(Your instructions) Reproduce exactly the lines from the one containing "balance: 5063.07 -> 6475.64" through the end of the entries, including both. Drop the pictures.

(Listed entries)
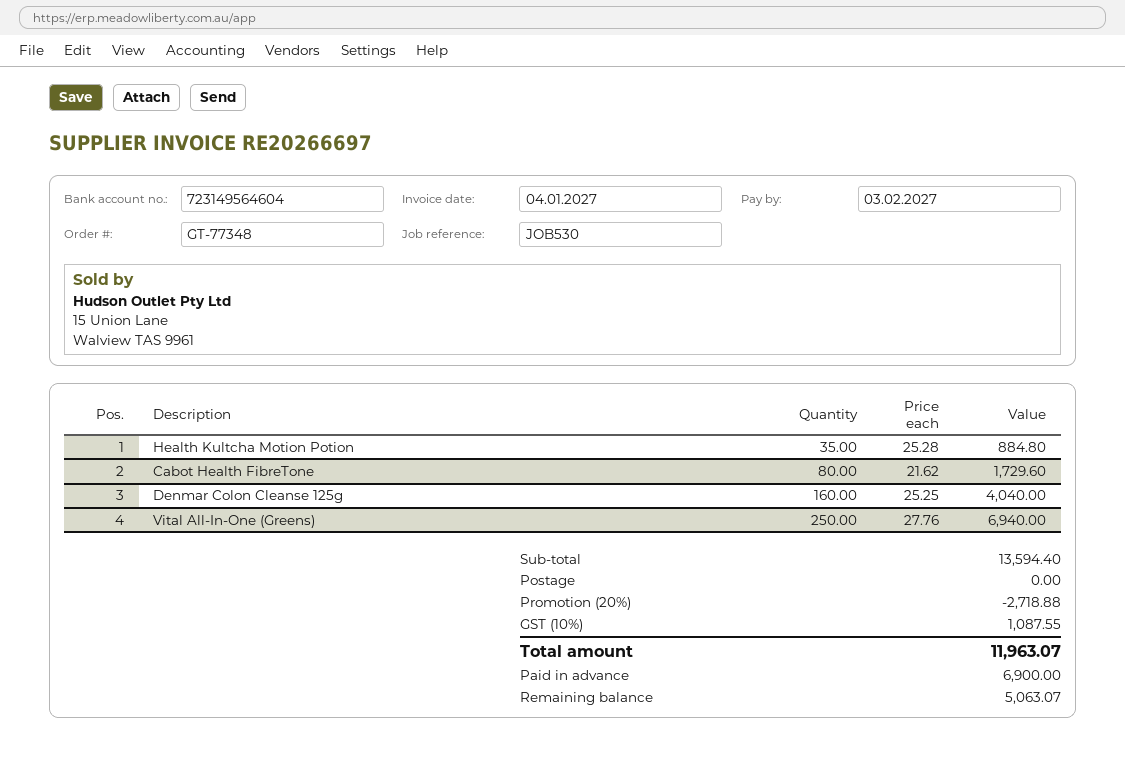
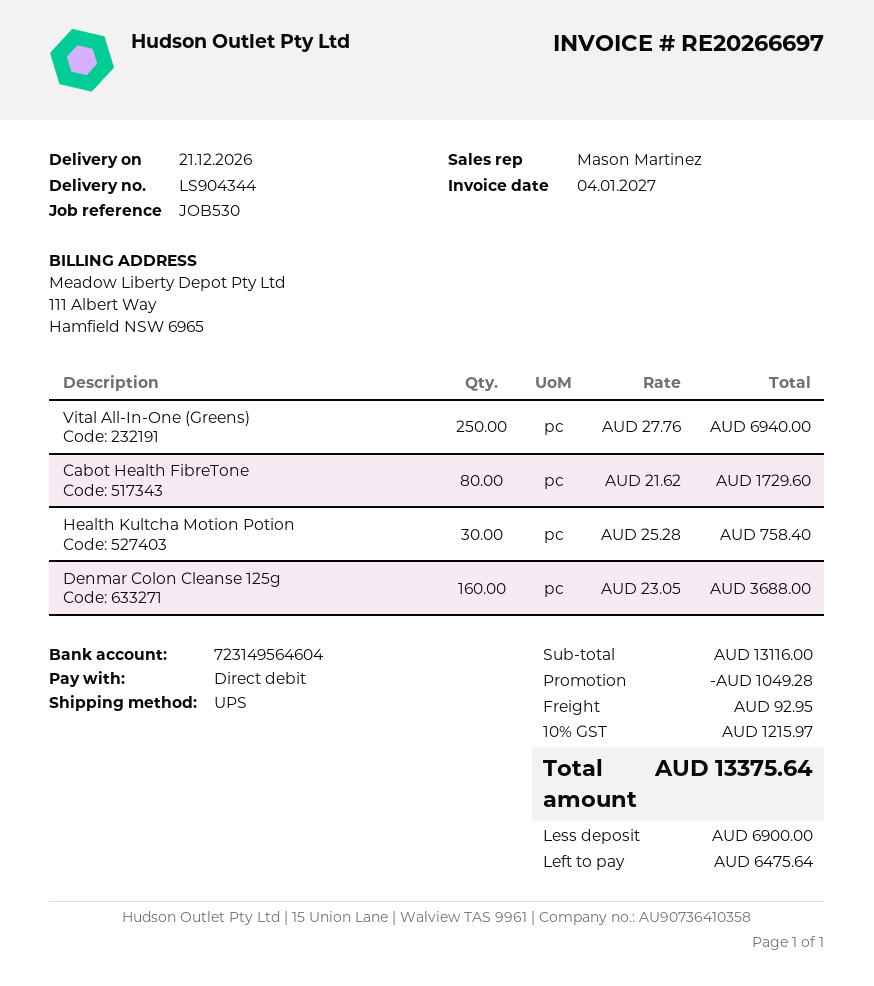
Health Kultcha Motion Potion: 35 x 25.28 = 884.80 -> 30 x 25.28 = 758.40
Denmar Colon Cleanse 125g: 160 x 25.25 = 4040.00 -> 160 x 23.05 = 3688.00
subtotal: 13594.40 -> 13116.00
discount: 2718.88 -> 1049.28
shipping: 0.00 -> 92.95
tax: 10% = 1087.55 -> 10% = 1215.97
total: 11963.07 -> 13375.64
balance: 5063.07 -> 6475.64

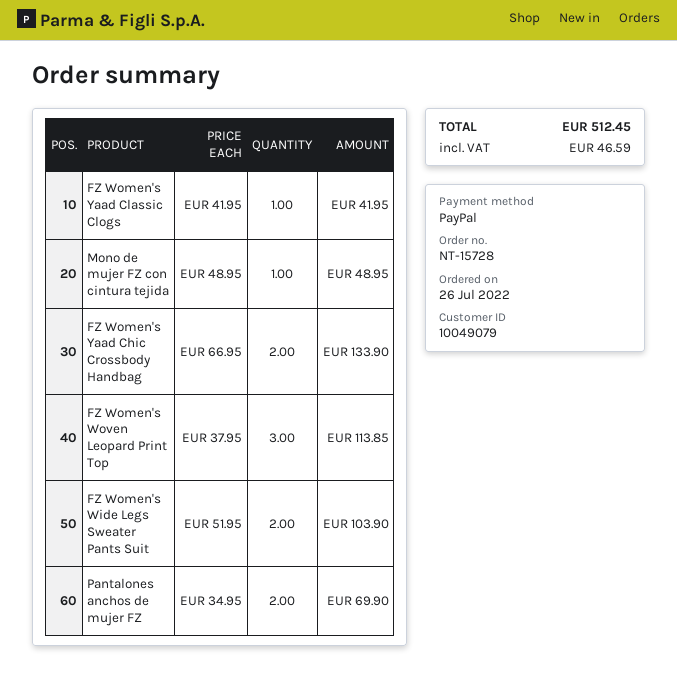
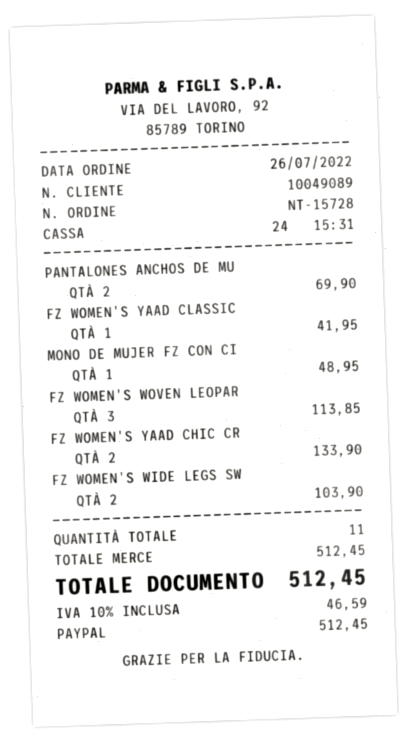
customer number: 10049079 -> 10049089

(Solution to this exercise)
balance: 5063.07 -> 6475.64

customer number: 10049079 -> 10049089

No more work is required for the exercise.